J’ignore ce que les éditeurs ont prévu pour le futur, mais je suis certain que les standards de la simulation d’aujourd’hui évolueront demain. Dans la nature, les plus forts survivent. Pour définir le Simracing vu dans une fédération, il faut voir loin et de façon pérenne. Le multi-plateforme n’est qu’une étape. La suivante sera le Cross-plateforme, qui permettra de jouer sur la même partie avec des PC ou des consoles, des volants ou des pads. Le frein commercial va tomber. Pour le grand public – entendez les investisseurs -, cette distinction entre joueurs console ou PC n’est pas lisible. Et je ne peux que leur donner raison, nous sommes cousins dans une même famille, à savoir les courses simulées. Et quand la compétition aura lieu, tout le monde y viendra, peu importe ce qui est dit aujourd’hui. Rassurez-vous : les meilleurs seront toujours en haut des feuilles de temps. Un talent sur manette aura forcément envie de se battre avec les meilleurs. Une fédération commune facilitera le passage.

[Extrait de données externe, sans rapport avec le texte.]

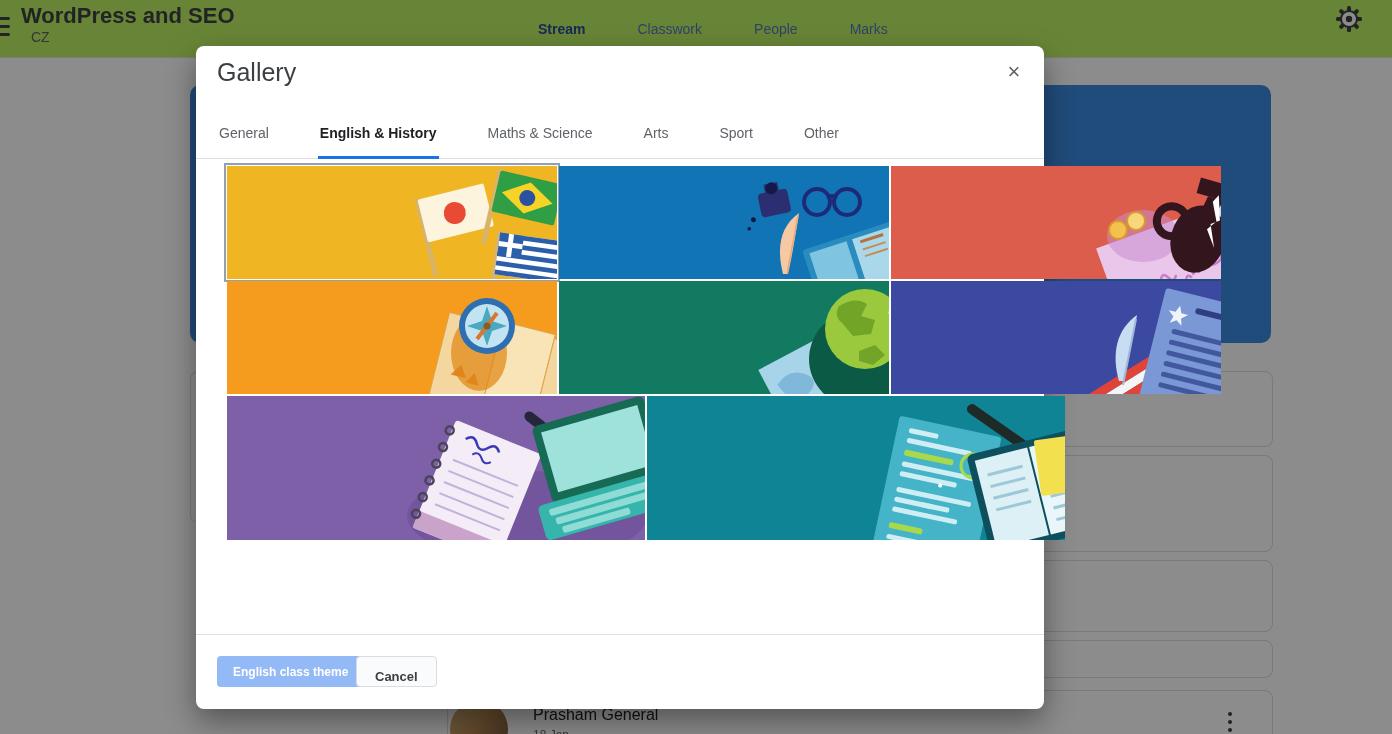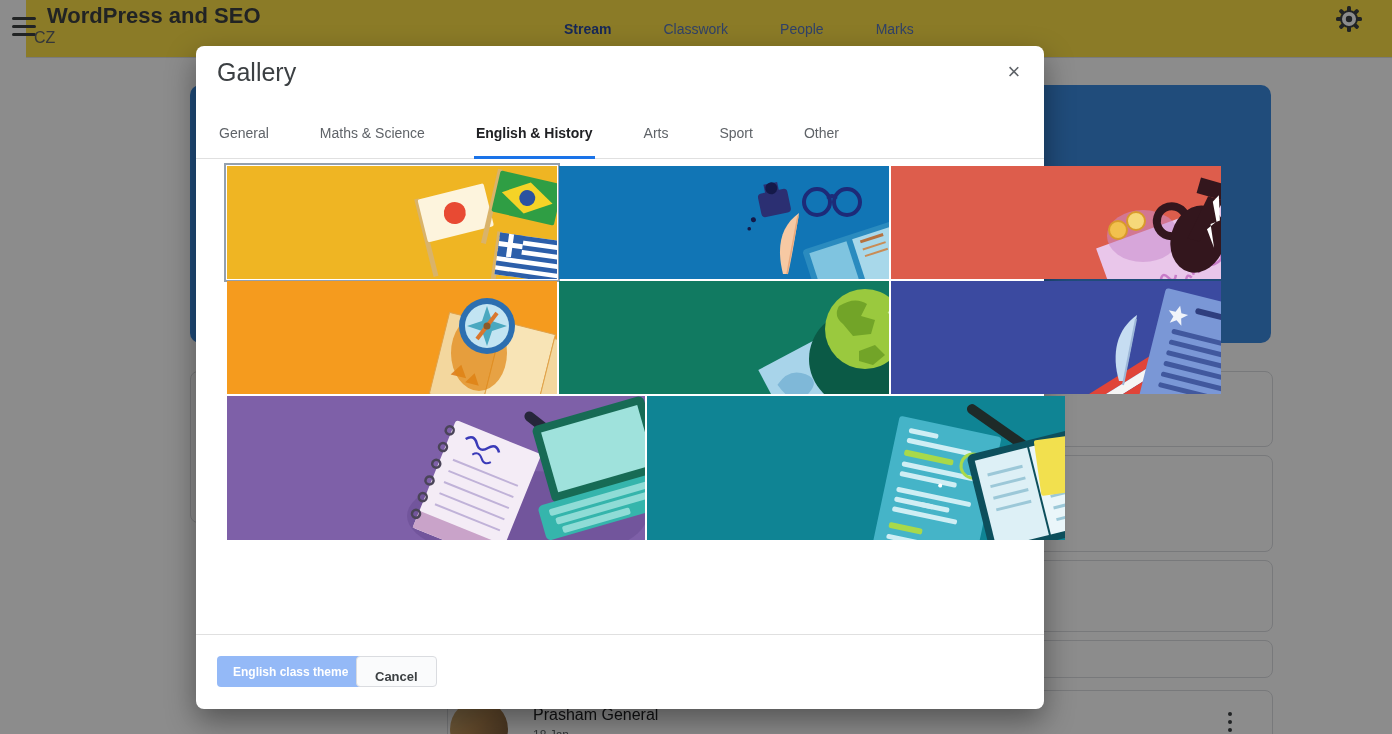"WordPress and SEO" .hdr { background: #fde047 -> #bef264; margin-left: 26px -> none }
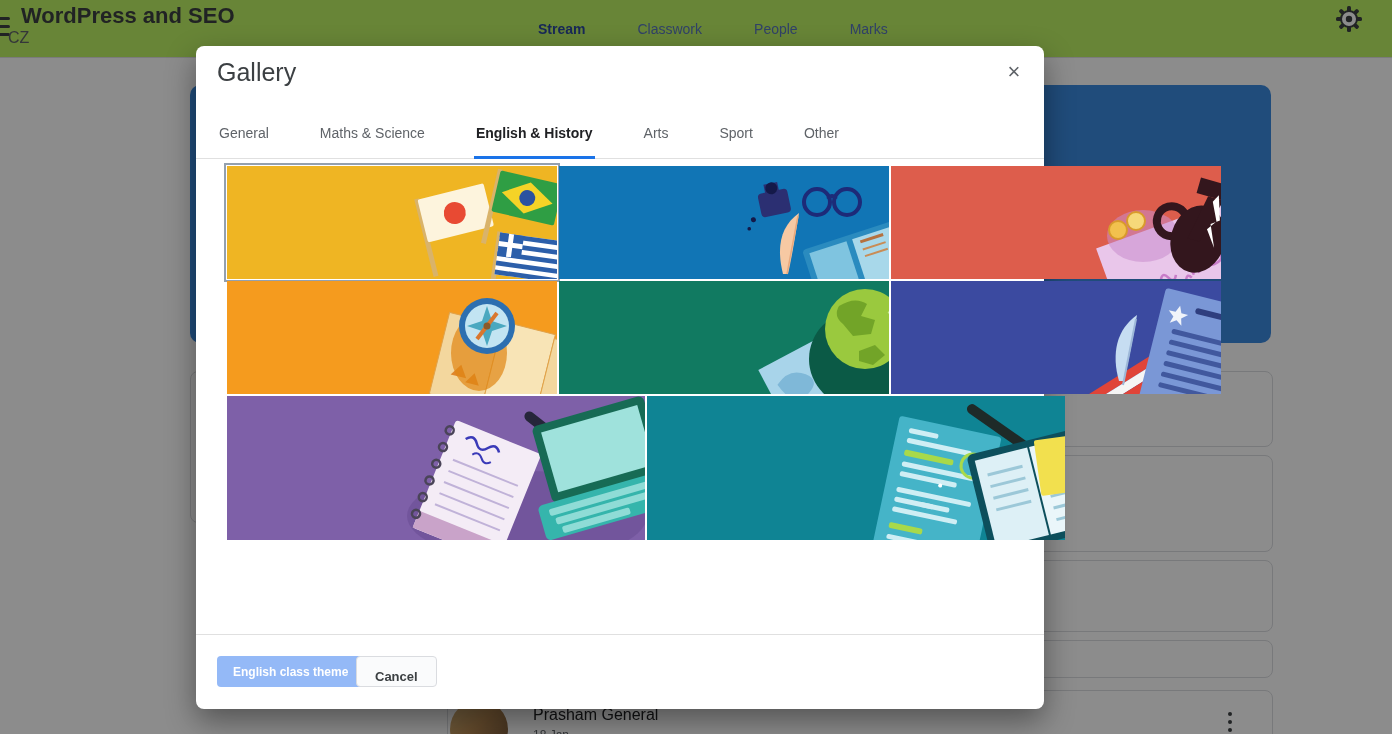"CZ" .class-code { font-size: 16px -> 14px; left: 8px -> 31px }
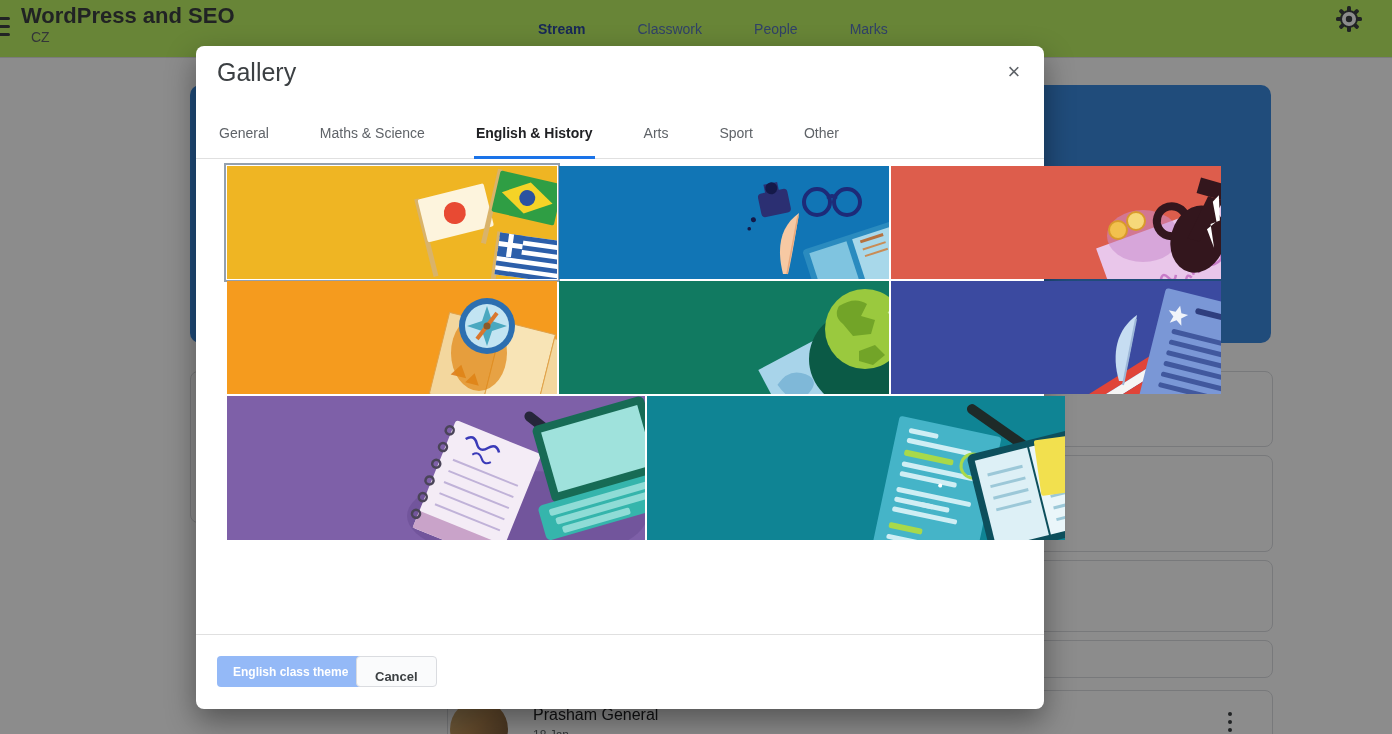"Maths & Science" div.m-tab { order: before "English & History" -> after "English & History" }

Chacun a ses propres références, son passé et sa vision de l’avenir. Ma définition du Simracing n’est évidemment pas la même que la vôtre. Or la fédération doit porter la mienne et la vôtre. Le Simracing doit rassembler, fédérer pour recueillir toutes les différentes manières de pratiquer des courses virtuelles. Nous diviser revient à nous isoler. Plus nous serons nombreux, plus nous serons forts. Le Simracing est une pyramide. A la base, l’ensemble des joueurs. Et les meilleurs seront tout en haut.